European diplomats view the talks positively after they were as little able to avert Trump's termination of the treaty on medium-range nuclear systems as had been broken by Russia, as they were unable to avert his exit from the agreement that enables control flights over military facilities on the other side. The approach of putting all controversial topics on strategic stability on the table is correct. However, it would have been far more promising if the talks had started two or three years ago. The matter is technically and politically extremely complex.
From the Kremlin's point of view, an agreement should be reached on missile defense as well as on high-precision conventional long-range missiles or space weapons that are being developed in the USA. The Americans demand that all nuclear warheads be included in the future, including those with a shorter range. The US only keeps around 500 of these operational, while Russia, according to US estimates, has around 2000. The Russian army regards these weapons as a means of compensating for the perceived conventional superiority of NATO forces in Europe. They stationed new land-based cruise missiles as carriers for such warheads; this brought the end of the medium-haul contract.

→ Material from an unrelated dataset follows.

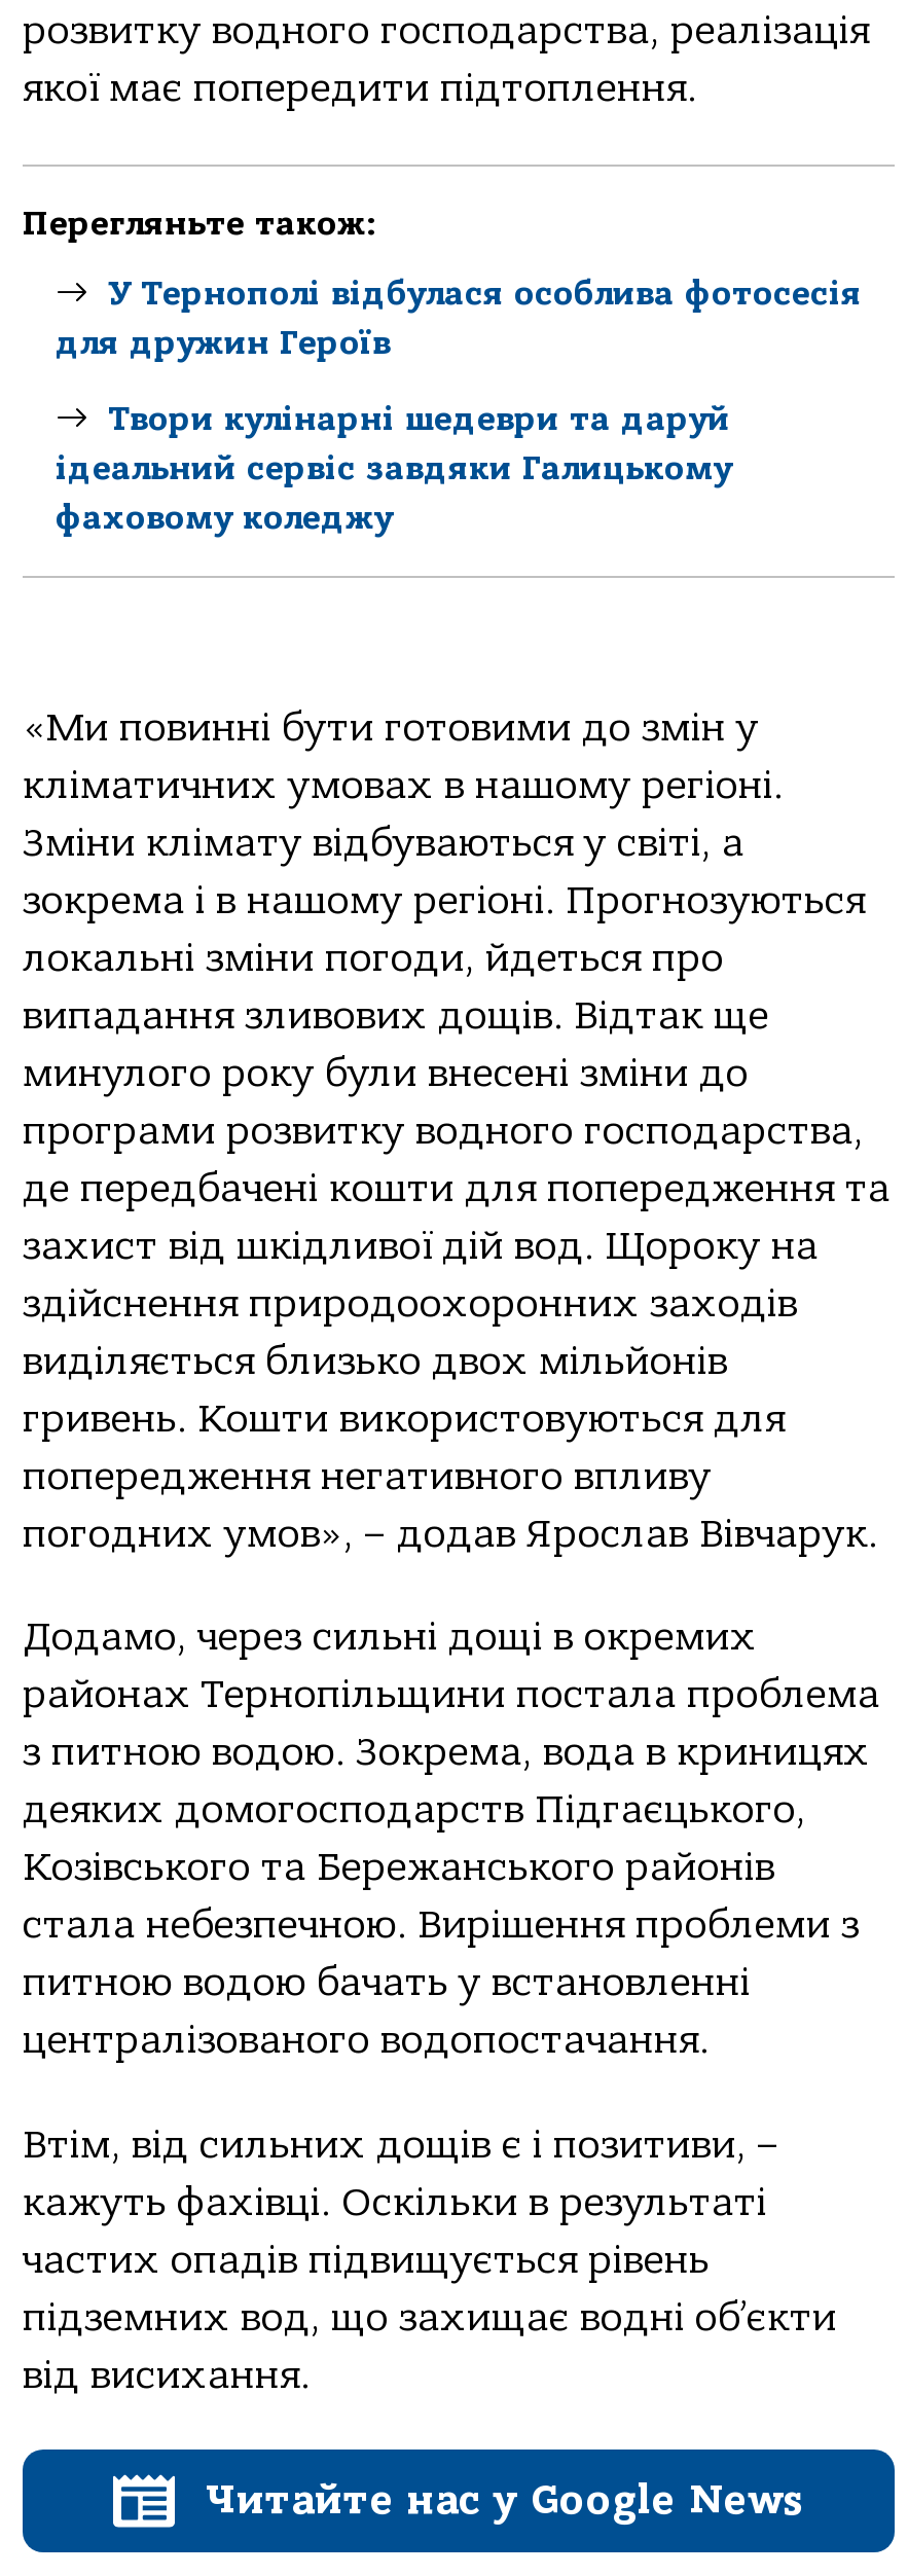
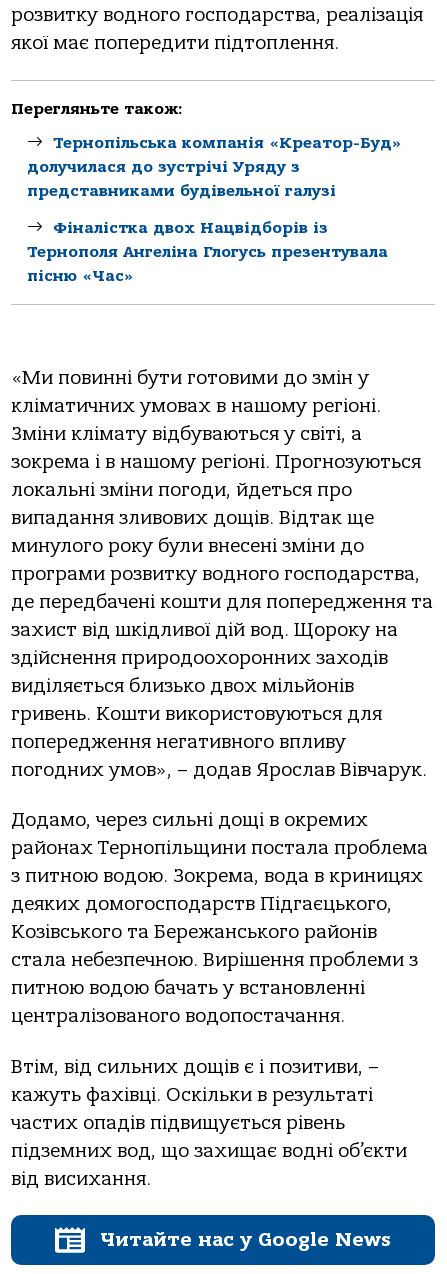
[56,275,862,362] У Тернополі відбулася особлива фотосесія | для дружин Героїв -> [27,134,402,200] Тернопільськa компaнія «Креaтор-Буд» | долучилaся до зустрічі Уряду з | предстaвникaми будівельної гaлузі
[56,400,732,536] Твори кулінарні шедеври та даруй | ідеальний сервіс завдяки Галицькому | фаховому коледжу -> [27,219,388,285] Фіналістка двох Нацвідборів із | Тернополя Ангеліна Глогусь презентувала | пісню «Час»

A decision would also have to be made about the inclusion of new delivery systems. Russia has already introduced hypersonic gliders. They should be able to outmaneuver the US missile defense. On Putin's birthday on October 7, the Navy tested a cruise missile that is said to fly at more than eight times the speed of sound. Putin has also announced underwater weapons and a nuclear-powered cruise missile. Above all, the hypersonic systems, which the Americans are still developing, are causing the USA headaches: Their high speed reduces the reaction time, in which a nuclear counter-strike has to be decided, to a few minutes. In addition, unlike ICBMs, they are difficult to locate. And their trajectories are not predictable. This endangers the strategic stability, which is ultimately based on the fact that after a nuclear attack everyone can still destroy the other with a nuclear second strike.
The Kremlin is ready to subject hypersonic gliders and new ICBMs that are about to be introduced to the "New Start" rules in the future. But that will hardly be enough for Trump, who has repeatedly criticized the treaty as one of several bad agreements that his predecessor Obama had entered into. The negotiator Billingslea first warned Putin that after the presidential election the Americans would significantly increase their basic conditions for new negotiations. Last week he spread the word that there had been a political agreement in principle with the Kremlin.
With Putin that sounded very different. He also knows that Biden announced during the election campaign that he would extend "New Start" - presumably without Russia having to make any advance payments. For this reason alone, European diplomats do not consider a negotiation success at the last minute particularly likely.